Extracted records
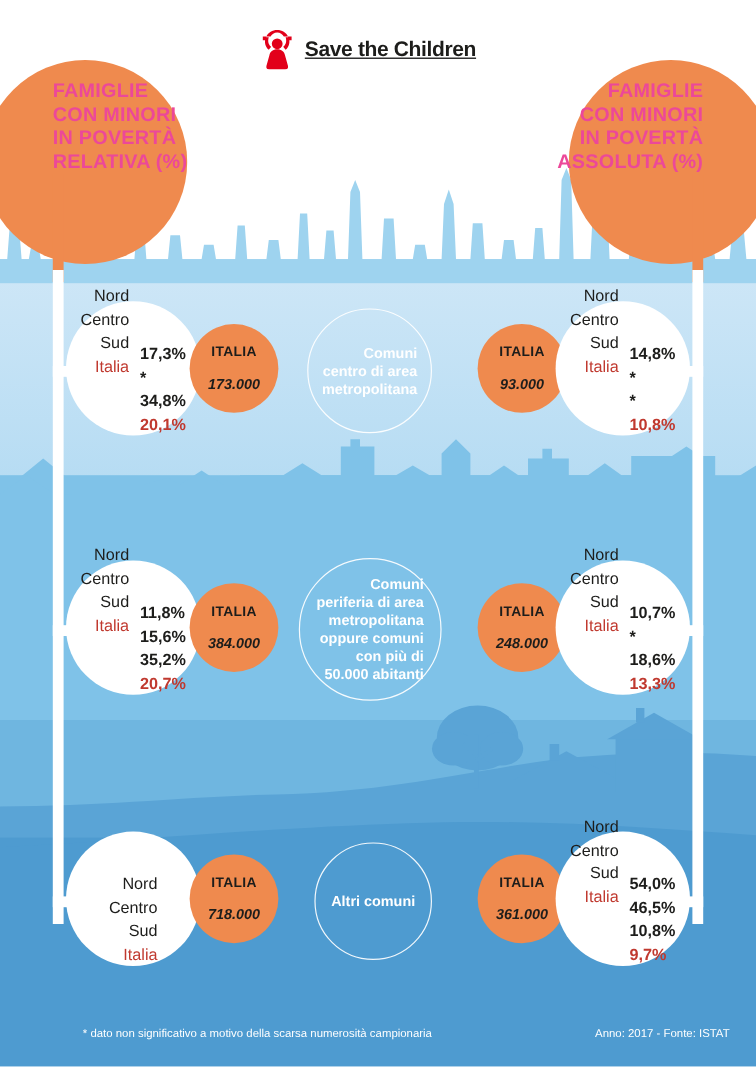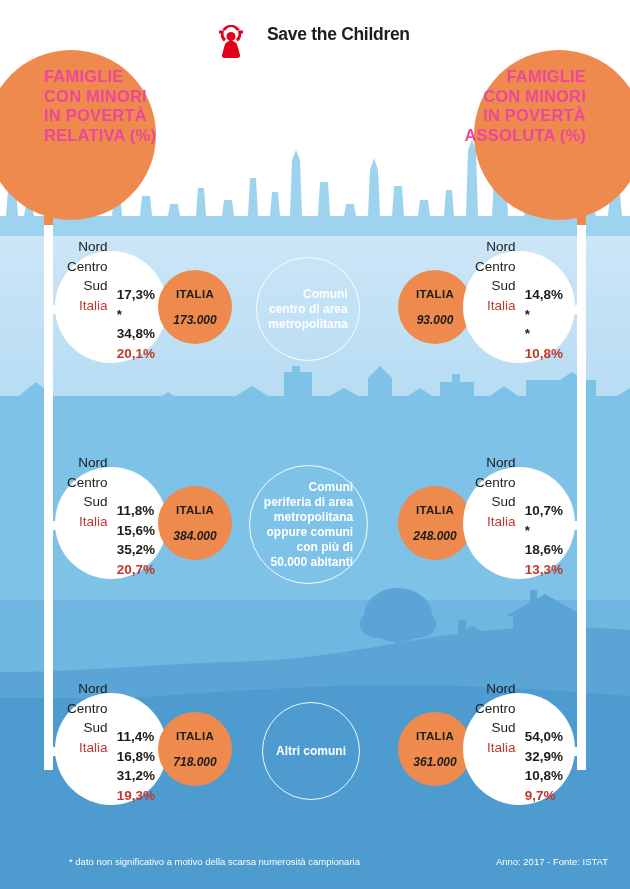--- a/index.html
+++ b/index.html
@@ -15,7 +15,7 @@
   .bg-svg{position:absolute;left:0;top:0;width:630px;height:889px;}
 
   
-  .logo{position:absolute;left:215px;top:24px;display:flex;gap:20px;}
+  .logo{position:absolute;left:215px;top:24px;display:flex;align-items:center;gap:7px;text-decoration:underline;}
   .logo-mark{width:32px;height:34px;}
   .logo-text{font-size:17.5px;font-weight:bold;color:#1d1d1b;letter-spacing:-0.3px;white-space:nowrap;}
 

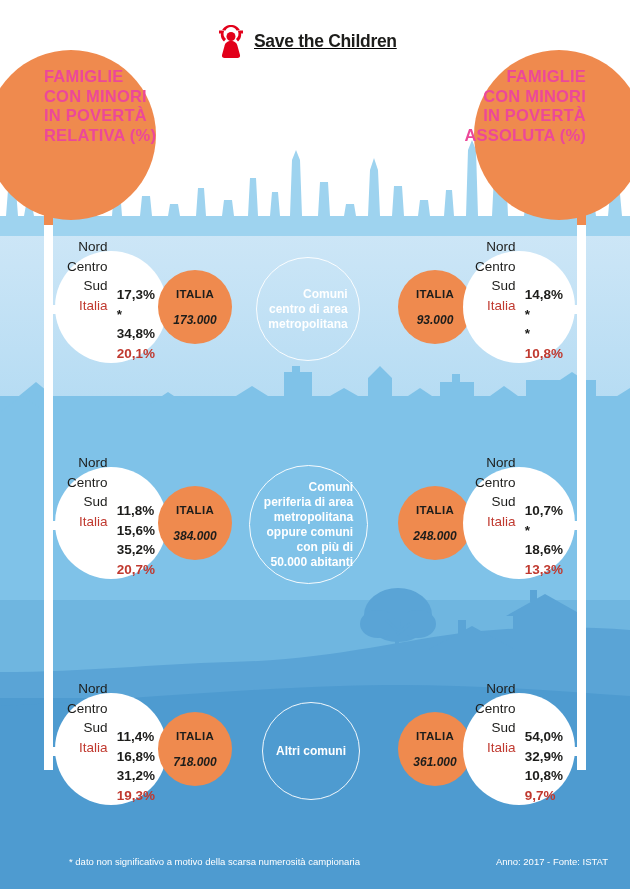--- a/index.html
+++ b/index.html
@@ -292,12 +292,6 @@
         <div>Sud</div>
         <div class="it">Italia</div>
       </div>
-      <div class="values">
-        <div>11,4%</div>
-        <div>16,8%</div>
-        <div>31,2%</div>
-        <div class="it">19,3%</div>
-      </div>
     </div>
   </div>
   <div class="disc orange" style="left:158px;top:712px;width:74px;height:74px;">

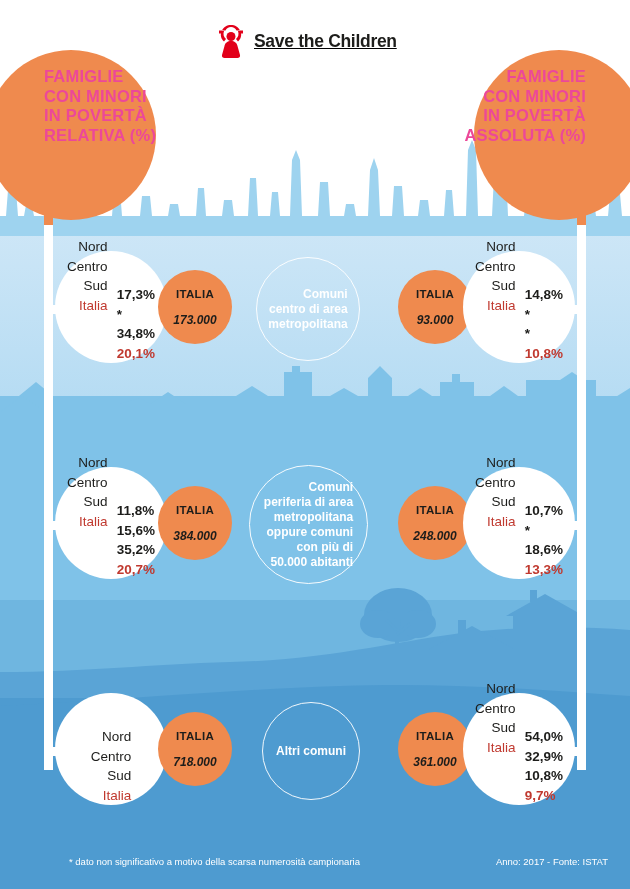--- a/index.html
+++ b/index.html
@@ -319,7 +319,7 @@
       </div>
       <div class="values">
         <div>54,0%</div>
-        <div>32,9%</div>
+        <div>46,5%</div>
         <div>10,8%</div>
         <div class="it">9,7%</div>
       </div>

--

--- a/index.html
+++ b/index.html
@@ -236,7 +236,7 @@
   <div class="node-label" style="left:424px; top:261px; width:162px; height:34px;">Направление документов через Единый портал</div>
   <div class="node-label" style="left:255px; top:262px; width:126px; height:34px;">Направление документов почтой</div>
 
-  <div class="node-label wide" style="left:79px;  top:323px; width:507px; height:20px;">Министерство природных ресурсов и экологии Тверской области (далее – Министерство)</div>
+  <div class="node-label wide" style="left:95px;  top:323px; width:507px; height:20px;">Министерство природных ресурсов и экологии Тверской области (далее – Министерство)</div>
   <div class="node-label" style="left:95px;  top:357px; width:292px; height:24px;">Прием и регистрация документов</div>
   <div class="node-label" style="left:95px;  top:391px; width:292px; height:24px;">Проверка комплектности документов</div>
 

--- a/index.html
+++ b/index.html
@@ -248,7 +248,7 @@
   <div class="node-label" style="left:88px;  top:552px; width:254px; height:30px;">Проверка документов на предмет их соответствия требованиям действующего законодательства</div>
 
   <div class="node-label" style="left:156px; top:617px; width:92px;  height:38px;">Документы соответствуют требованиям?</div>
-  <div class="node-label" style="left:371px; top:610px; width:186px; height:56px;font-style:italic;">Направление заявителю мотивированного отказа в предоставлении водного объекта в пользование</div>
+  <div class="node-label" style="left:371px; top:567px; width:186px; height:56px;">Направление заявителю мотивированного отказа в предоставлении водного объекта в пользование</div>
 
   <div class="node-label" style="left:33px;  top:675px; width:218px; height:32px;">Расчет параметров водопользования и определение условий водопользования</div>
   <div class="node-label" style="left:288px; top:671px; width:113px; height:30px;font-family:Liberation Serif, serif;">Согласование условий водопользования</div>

...

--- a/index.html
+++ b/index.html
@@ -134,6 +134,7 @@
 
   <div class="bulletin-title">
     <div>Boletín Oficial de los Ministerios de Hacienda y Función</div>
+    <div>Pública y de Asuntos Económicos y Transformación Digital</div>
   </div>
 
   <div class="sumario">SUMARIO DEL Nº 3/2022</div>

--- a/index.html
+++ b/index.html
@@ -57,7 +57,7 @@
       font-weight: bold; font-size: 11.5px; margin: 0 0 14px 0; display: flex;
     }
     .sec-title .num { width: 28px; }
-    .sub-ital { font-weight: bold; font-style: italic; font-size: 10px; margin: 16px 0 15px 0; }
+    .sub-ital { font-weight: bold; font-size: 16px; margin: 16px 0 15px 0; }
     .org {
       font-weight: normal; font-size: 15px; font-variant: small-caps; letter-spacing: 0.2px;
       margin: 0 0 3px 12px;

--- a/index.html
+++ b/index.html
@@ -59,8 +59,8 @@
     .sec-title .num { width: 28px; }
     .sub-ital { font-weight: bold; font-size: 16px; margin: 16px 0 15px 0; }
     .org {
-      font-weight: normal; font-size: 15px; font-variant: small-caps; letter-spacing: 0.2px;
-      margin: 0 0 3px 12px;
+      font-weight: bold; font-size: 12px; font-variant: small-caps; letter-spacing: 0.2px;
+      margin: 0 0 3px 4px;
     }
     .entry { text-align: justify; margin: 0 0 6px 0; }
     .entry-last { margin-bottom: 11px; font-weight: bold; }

Instructions to follow —
Look through the preceding entries for the word "margin". Report how many lines hold it, and only that number.

The completed task —
9